In other words, instead of arising in sharks, the RAG1/RAG2 pair may have arisen well before that, in their common ancestor with sea urchins. In that case, lampreys may have lost the genes, rather than sharks gaining it. (The other possibility is that RAG1/RAG2 moved into sharks and urchins independently, perhaps from a common ancestor of the RAG-related transposon.) (The figure at right is Fugmann et al’s Figure 3, comparing SpRag1L and SpRag2L to various vertebrate RAGs.)

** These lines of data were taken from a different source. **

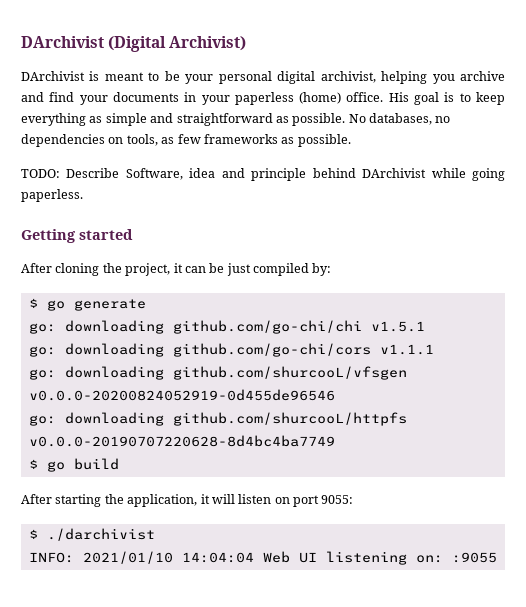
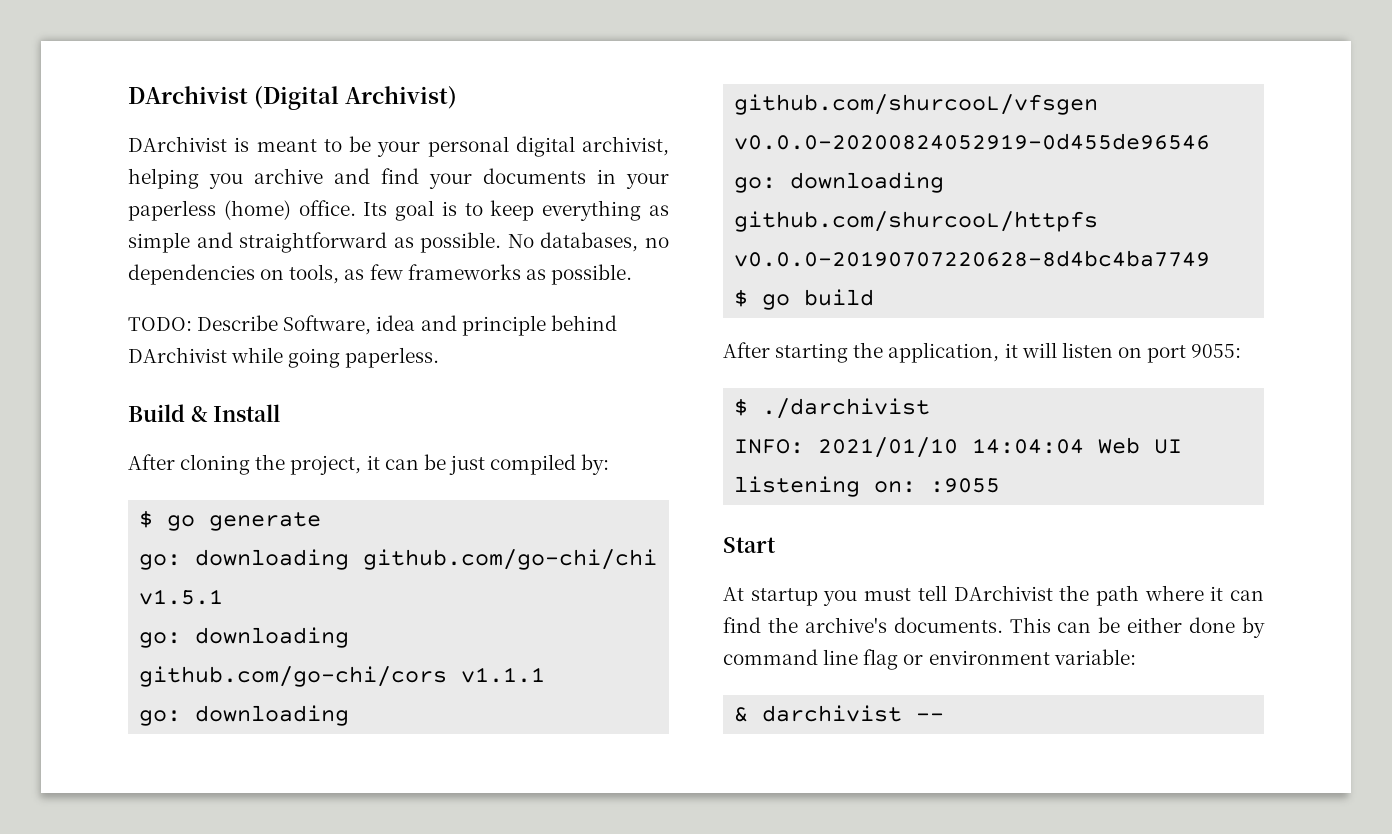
- His goal is to keep everything as simple and straightforward as possible.
+ Its goal is to keep everything as simple and straightforward as possible.
- Getting started
+ Build & Install
+ Start
+ At startup you must tell DArchivist the path where it can find the archive's documents. This can be either done by command line flag or environment variable:
+ & darchivist --

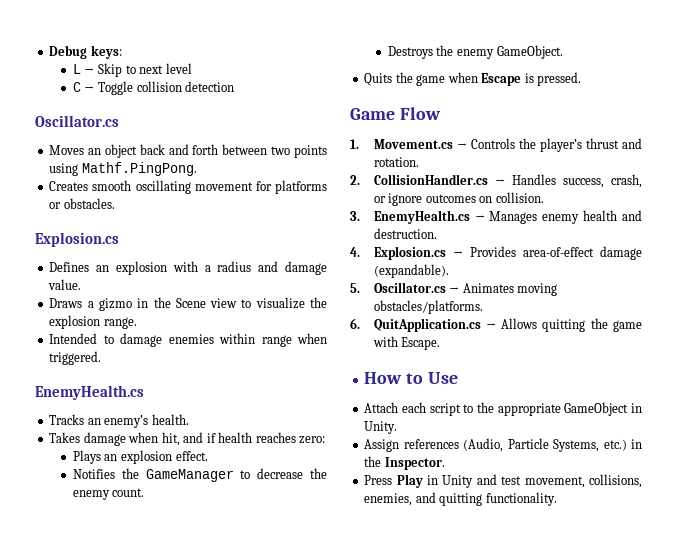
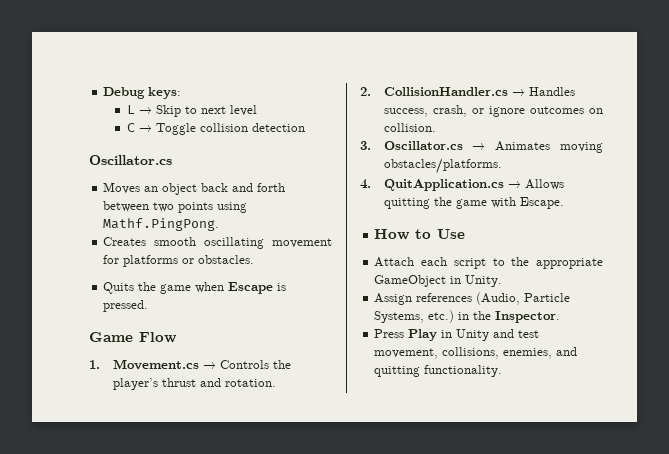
  Creates smooth oscillating movement for platforms or obstacles.
- Explosion.cs
- Defines an explosion with a radius and damage value.
- Draws a gizmo in the Scene view to visualize the explosion range.
- Intended to damage enemies within range when triggered.
- EnemyHealth.cs
- Tracks an enemy’s health.
- Takes damage when hit, and if health reaches zero:
- Plays an explosion effect.
- Notifies the GameManager to decrease the enemy count.
- Destroys the enemy GameObject.
- 3. EnemyHealth.cs → Manages enemy health and destruction.
- 4. Explosion.cs → Provides area-of-effect damage (expandable).
- 5. Oscillator.cs → Animates moving obstacles/platforms.
+ 3. Oscillator.cs → Animates moving obstacles/platforms.
- 6. QuitApplication.cs → Allows quitting the game with Escape.
+ 4. QuitApplication.cs → Allows quitting the game with Escape.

Sea urchins don’t appear to have an adaptive immune response, but this still simplifies the history of adaptive immunity. I’ve always been a little puzzled by the shark thing. It’s not just RAG1/2 that leads to an adaptive immune system: there are a host of other changes — molecular signals indicating where its safe to rearrange DNA, for example — that are essential for a functional adaptive response, and it seemed pretty remarkable that they’d all arise together, in a relatively short period. But this observation, along with other recent findings (lymphocyte-like cells in lampreys, for example) shows that many of the changes arose over a much, much longer period, and sharks were just the first to put together a set of unrelated changes to pull an adaptive immune system out of their molecular hats.